**DATA SHOWN:**
--- START ---

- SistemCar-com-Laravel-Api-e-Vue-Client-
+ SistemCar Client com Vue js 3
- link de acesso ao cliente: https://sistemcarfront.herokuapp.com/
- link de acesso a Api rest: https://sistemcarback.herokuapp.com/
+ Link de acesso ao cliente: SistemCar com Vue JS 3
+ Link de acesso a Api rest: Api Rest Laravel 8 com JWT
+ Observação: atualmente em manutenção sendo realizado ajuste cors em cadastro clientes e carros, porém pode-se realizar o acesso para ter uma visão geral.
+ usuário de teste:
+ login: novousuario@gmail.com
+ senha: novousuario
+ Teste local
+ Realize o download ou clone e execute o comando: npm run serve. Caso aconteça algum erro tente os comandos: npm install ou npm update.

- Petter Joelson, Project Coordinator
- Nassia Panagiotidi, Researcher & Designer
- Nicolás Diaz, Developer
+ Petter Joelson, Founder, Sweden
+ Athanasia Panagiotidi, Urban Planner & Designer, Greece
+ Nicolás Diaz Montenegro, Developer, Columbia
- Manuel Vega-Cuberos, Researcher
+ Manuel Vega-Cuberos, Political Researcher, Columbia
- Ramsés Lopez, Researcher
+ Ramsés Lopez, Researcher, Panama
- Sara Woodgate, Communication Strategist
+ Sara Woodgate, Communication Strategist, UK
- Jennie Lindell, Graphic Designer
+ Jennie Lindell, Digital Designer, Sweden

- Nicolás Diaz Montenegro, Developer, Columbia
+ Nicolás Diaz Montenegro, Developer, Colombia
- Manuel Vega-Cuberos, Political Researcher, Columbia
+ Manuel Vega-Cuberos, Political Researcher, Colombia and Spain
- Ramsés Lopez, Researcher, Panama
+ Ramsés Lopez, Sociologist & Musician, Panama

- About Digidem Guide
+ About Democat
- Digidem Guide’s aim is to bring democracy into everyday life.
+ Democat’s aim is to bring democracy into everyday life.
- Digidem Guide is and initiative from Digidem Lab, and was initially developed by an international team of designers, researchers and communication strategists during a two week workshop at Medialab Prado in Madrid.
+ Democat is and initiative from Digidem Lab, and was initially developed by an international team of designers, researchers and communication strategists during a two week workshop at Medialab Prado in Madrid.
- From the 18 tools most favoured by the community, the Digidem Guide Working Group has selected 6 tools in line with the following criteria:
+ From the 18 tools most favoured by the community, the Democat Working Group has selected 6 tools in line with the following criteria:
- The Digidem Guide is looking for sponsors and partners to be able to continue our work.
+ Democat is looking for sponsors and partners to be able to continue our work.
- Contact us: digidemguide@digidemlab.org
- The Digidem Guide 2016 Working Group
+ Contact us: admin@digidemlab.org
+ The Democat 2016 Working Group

--- END ---
--- START ---

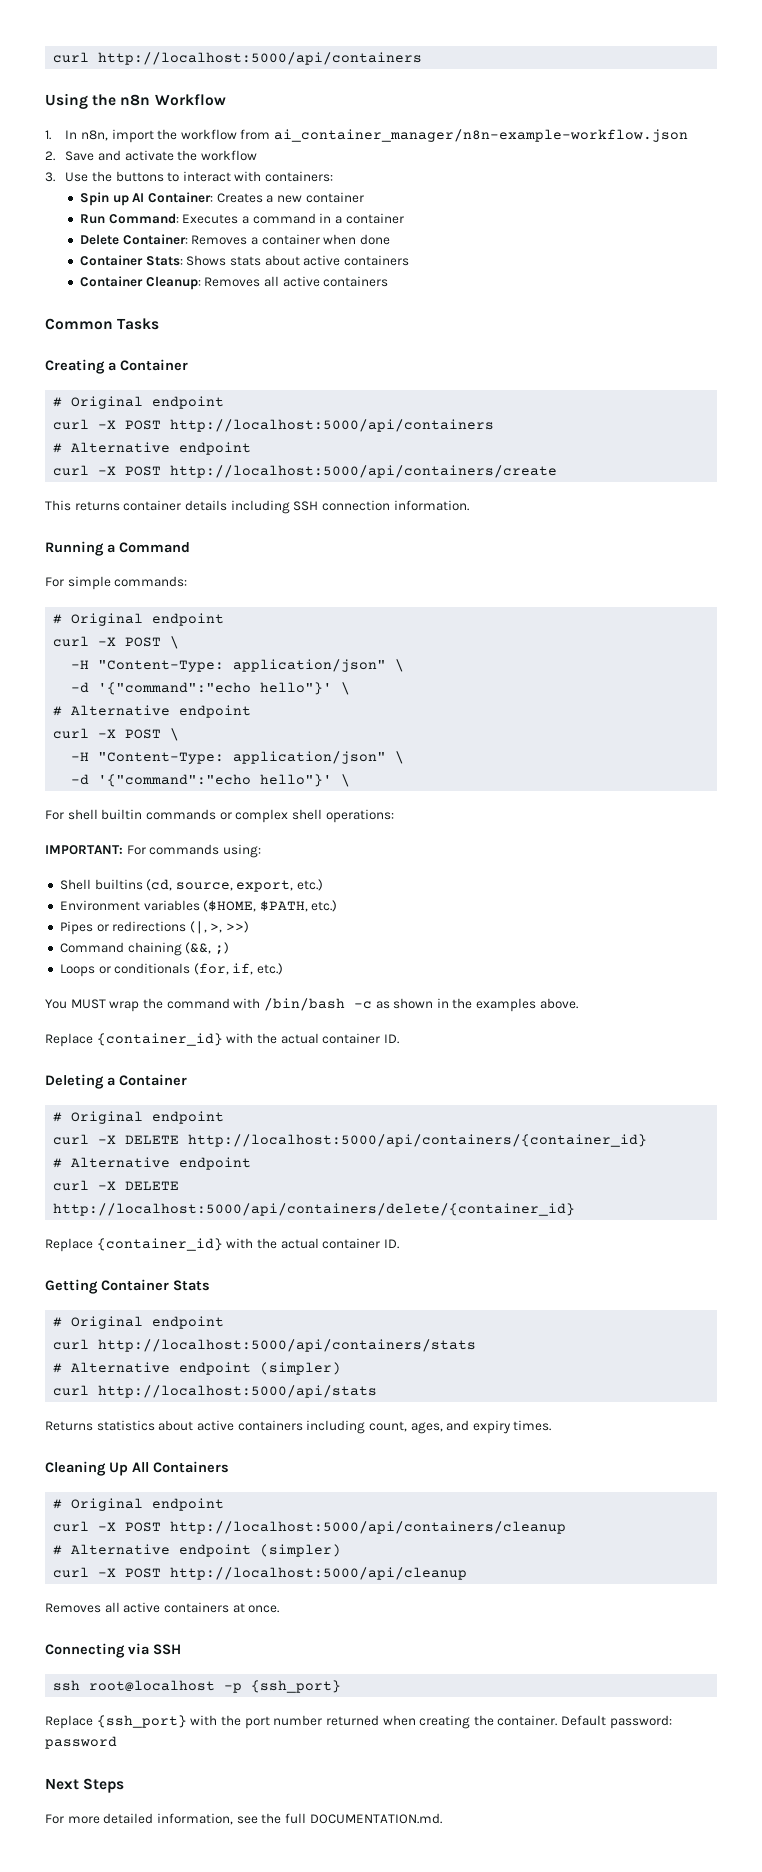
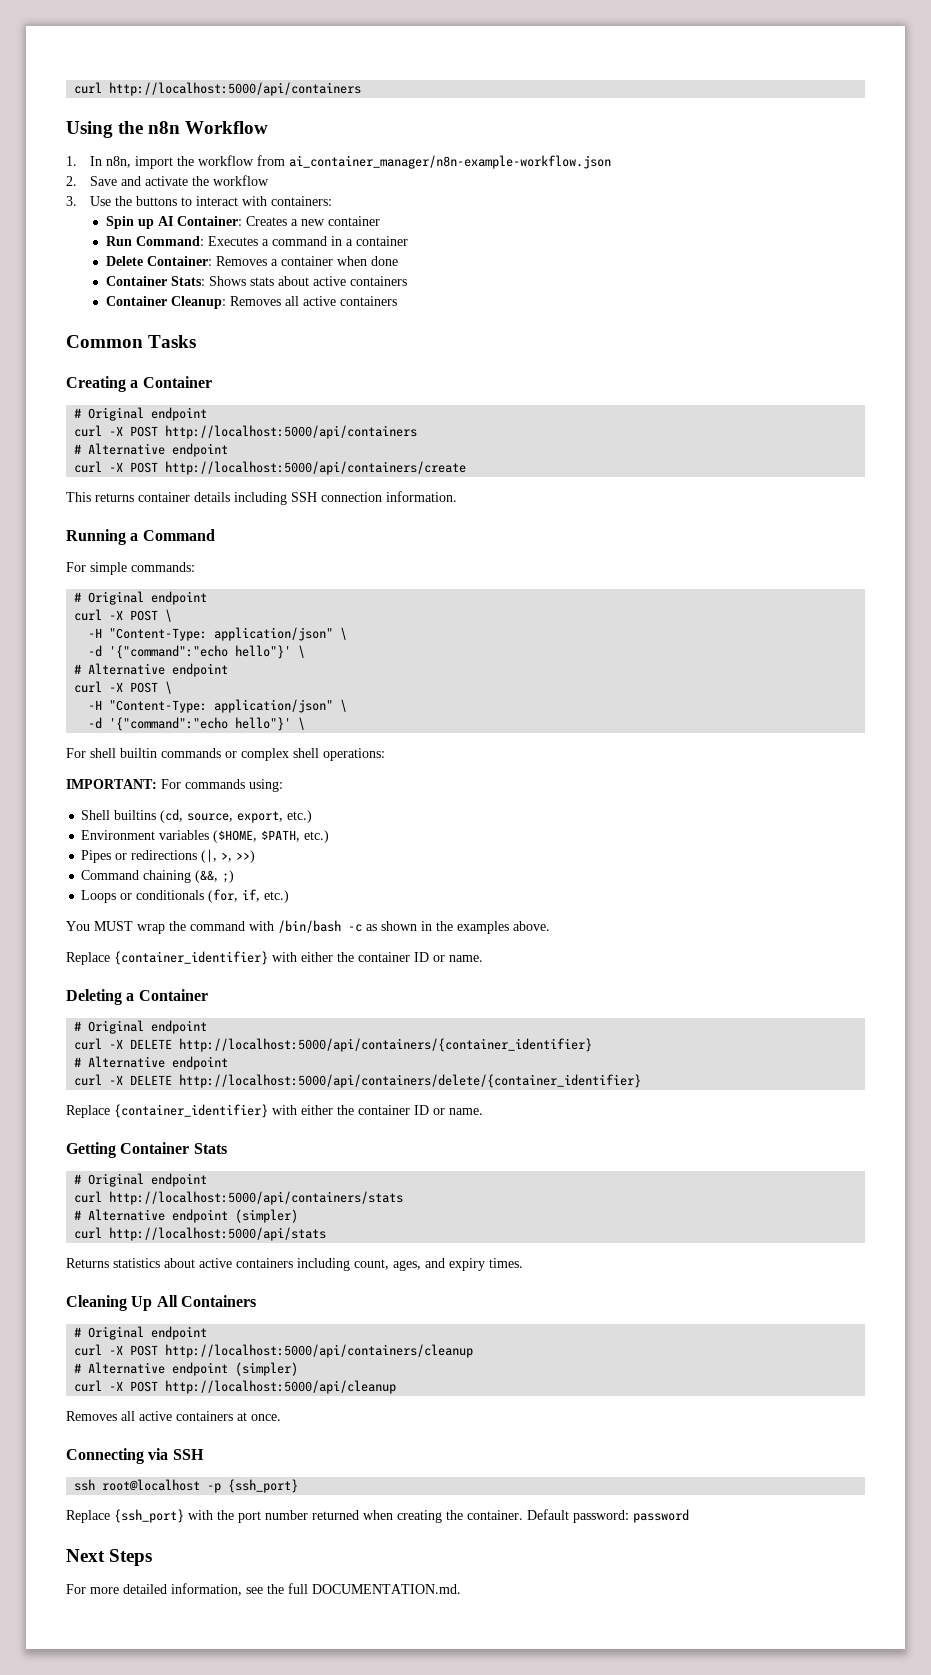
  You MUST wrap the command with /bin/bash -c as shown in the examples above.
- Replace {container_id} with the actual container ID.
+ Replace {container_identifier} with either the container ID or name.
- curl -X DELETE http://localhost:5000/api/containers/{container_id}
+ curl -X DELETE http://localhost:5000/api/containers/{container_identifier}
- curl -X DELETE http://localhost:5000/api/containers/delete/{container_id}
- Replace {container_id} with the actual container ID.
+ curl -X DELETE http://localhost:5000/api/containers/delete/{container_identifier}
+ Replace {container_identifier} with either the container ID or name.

--- END ---
--- START ---

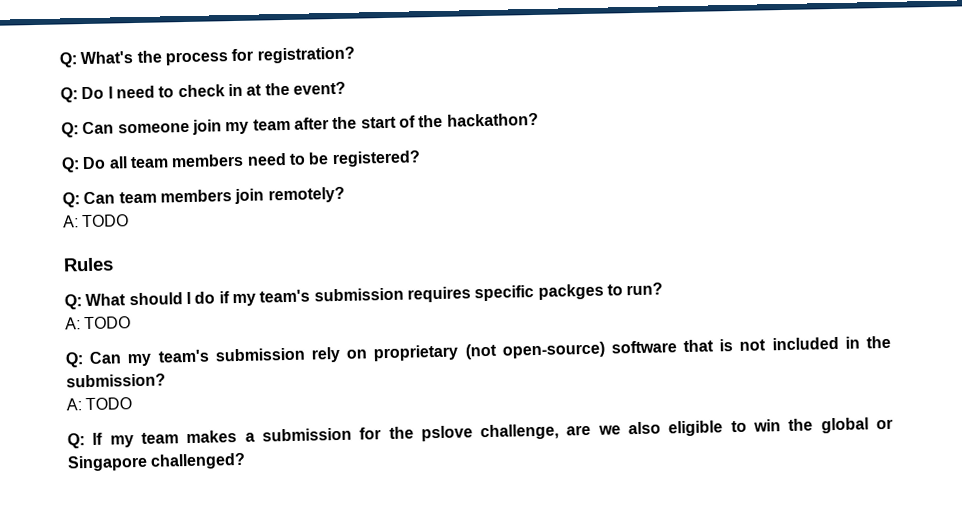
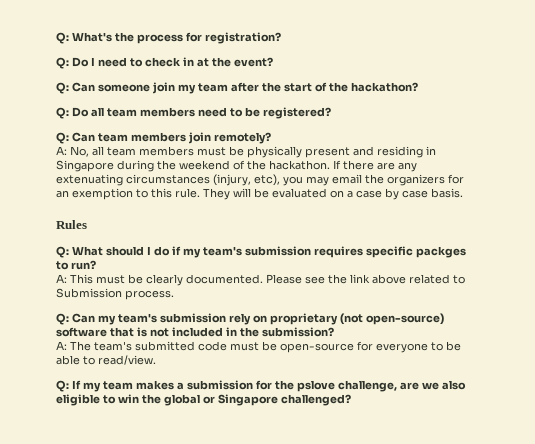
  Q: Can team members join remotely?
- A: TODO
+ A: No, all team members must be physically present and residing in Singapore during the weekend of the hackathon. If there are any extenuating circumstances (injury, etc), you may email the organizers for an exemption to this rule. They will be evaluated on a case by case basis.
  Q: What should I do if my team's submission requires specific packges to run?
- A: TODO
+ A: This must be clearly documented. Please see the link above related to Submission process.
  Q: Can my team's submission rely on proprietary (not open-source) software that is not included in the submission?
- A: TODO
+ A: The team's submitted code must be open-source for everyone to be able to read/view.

--- END ---

**WORK INSTRUCTION:** Of the entries above, repeat exactly the lines between the line with "Montenegro, Developer, Colombia" and the line with "Democat 2016 Working Group", inclusive, and no others.

**TASK ANSWER:**
+ Nicolás Diaz Montenegro, Developer, Colombia
- Manuel Vega-Cuberos, Political Researcher, Columbia
+ Manuel Vega-Cuberos, Political Researcher, Colombia and Spain
- Ramsés Lopez, Researcher, Panama
+ Ramsés Lopez, Sociologist & Musician, Panama

- About Digidem Guide
+ About Democat
- Digidem Guide’s aim is to bring democracy into everyday life.
+ Democat’s aim is to bring democracy into everyday life.
- Digidem Guide is and initiative from Digidem Lab, and was initially developed by an international team of designers, researchers and communication strategists during a two week workshop at Medialab Prado in Madrid.
+ Democat is and initiative from Digidem Lab, and was initially developed by an international team of designers, researchers and communication strategists during a two week workshop at Medialab Prado in Madrid.
- From the 18 tools most favoured by the community, the Digidem Guide Working Group has selected 6 tools in line with the following criteria:
+ From the 18 tools most favoured by the community, the Democat Working Group has selected 6 tools in line with the following criteria:
- The Digidem Guide is looking for sponsors and partners to be able to continue our work.
+ Democat is looking for sponsors and partners to be able to continue our work.
- Contact us: digidemguide@digidemlab.org
- The Digidem Guide 2016 Working Group
+ Contact us: admin@digidemlab.org
+ The Democat 2016 Working Group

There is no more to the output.